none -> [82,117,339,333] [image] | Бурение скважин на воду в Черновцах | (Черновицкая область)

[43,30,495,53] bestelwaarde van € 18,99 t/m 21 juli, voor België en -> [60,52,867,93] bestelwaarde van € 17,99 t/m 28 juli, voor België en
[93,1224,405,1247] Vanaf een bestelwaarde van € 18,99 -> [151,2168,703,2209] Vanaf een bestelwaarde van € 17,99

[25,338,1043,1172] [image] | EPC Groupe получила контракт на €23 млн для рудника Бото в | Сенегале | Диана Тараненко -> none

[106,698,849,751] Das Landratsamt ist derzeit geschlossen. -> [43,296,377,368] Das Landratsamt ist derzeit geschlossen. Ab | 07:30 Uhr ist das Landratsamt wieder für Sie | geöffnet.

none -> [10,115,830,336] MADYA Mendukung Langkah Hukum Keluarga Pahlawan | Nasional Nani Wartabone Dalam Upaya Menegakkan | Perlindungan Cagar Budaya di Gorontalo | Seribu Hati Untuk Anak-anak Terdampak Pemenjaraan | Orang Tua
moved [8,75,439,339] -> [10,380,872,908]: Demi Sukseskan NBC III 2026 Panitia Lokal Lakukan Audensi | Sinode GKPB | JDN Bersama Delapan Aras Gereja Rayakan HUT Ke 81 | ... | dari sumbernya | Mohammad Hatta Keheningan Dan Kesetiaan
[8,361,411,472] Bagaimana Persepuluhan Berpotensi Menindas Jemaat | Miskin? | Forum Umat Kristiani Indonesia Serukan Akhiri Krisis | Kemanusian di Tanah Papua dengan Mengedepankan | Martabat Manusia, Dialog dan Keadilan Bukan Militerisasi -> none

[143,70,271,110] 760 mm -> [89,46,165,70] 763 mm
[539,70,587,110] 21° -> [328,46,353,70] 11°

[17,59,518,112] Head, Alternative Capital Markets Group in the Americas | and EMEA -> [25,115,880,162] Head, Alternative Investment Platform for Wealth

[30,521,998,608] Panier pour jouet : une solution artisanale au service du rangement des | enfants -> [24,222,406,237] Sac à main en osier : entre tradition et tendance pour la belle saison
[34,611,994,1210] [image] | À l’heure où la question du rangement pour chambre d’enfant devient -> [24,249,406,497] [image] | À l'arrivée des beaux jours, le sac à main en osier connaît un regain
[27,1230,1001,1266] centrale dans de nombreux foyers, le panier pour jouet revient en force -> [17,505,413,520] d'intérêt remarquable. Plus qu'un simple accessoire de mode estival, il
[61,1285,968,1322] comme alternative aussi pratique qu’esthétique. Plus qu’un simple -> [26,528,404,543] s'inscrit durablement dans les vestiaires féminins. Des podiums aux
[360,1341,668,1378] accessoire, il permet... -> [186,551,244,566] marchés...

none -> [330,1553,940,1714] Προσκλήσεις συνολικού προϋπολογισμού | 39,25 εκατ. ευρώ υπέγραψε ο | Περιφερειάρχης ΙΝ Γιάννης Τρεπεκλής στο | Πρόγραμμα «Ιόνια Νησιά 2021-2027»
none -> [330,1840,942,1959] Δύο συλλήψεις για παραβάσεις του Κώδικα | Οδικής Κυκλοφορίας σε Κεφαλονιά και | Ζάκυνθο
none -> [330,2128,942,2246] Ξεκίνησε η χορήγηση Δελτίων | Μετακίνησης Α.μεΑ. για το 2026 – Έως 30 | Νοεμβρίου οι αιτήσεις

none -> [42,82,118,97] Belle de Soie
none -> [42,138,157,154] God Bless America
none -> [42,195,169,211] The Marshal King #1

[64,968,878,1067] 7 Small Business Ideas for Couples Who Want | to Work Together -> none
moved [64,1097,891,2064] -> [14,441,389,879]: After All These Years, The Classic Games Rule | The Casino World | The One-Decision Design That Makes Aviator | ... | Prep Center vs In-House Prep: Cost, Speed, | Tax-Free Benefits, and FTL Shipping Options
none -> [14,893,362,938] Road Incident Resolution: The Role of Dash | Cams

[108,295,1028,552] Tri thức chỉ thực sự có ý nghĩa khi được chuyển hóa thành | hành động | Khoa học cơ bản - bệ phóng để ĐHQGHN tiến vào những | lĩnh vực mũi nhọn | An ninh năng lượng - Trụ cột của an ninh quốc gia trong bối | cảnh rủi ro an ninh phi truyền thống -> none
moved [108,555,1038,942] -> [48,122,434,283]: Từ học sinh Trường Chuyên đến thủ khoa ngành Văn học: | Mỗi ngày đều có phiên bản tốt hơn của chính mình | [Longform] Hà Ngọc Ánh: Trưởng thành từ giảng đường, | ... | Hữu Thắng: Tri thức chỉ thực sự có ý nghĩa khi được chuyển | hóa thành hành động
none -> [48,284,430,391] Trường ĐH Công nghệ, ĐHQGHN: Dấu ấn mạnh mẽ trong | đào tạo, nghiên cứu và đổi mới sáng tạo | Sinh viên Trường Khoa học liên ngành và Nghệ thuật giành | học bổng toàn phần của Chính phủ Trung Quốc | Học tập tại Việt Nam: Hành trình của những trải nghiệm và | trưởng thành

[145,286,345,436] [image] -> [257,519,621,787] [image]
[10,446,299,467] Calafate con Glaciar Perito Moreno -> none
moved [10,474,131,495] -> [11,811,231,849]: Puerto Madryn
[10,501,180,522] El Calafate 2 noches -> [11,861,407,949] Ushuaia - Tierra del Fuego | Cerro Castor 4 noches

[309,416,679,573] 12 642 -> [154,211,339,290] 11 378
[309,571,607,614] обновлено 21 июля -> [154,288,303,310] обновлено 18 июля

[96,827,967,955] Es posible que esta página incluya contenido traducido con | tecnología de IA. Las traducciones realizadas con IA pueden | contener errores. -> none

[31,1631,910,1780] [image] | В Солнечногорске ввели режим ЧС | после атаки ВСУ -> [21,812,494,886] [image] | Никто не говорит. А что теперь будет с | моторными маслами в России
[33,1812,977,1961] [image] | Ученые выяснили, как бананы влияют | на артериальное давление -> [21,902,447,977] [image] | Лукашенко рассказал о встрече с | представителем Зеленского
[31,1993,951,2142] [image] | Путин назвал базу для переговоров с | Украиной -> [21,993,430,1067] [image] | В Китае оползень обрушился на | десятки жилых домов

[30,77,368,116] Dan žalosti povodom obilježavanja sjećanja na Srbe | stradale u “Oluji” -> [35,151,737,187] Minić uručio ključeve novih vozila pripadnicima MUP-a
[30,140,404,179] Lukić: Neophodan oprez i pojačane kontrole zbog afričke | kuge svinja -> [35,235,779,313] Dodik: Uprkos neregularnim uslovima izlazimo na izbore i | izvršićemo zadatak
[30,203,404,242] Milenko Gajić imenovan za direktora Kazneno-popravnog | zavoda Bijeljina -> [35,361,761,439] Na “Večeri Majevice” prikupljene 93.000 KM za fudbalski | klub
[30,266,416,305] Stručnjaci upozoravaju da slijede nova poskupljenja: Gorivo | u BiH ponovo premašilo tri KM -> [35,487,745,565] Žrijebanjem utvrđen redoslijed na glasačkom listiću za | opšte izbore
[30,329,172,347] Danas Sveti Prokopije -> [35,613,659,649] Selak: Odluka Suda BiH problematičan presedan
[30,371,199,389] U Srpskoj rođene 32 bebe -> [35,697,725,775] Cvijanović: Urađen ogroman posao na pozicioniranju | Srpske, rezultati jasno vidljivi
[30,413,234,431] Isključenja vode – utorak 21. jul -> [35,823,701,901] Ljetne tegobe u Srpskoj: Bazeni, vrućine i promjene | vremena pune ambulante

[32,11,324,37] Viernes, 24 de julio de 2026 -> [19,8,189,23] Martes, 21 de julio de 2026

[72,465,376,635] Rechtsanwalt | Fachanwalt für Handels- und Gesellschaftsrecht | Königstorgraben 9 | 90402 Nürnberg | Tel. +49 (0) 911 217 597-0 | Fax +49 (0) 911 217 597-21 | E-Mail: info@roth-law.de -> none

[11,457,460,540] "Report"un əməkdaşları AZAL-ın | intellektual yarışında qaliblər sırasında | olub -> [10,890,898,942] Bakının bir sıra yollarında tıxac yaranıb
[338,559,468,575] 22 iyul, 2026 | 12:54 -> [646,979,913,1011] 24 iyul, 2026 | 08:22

--------------------

Your objective —
Take the listing above from its first line through the line containing "[93,1224,405,1247] Vanaf een", and transcribe that stretch exactly, with no other lines.

Problem solution —
none -> [82,117,339,333] [image] | Бурение скважин на воду в Черновцах | (Черновицкая область)

[43,30,495,53] bestelwaarde van € 18,99 t/m 21 juli, voor België en -> [60,52,867,93] bestelwaarde van € 17,99 t/m 28 juli, voor België en
[93,1224,405,1247] Vanaf een bestelwaarde van € 18,99 -> [151,2168,703,2209] Vanaf een bestelwaarde van € 17,99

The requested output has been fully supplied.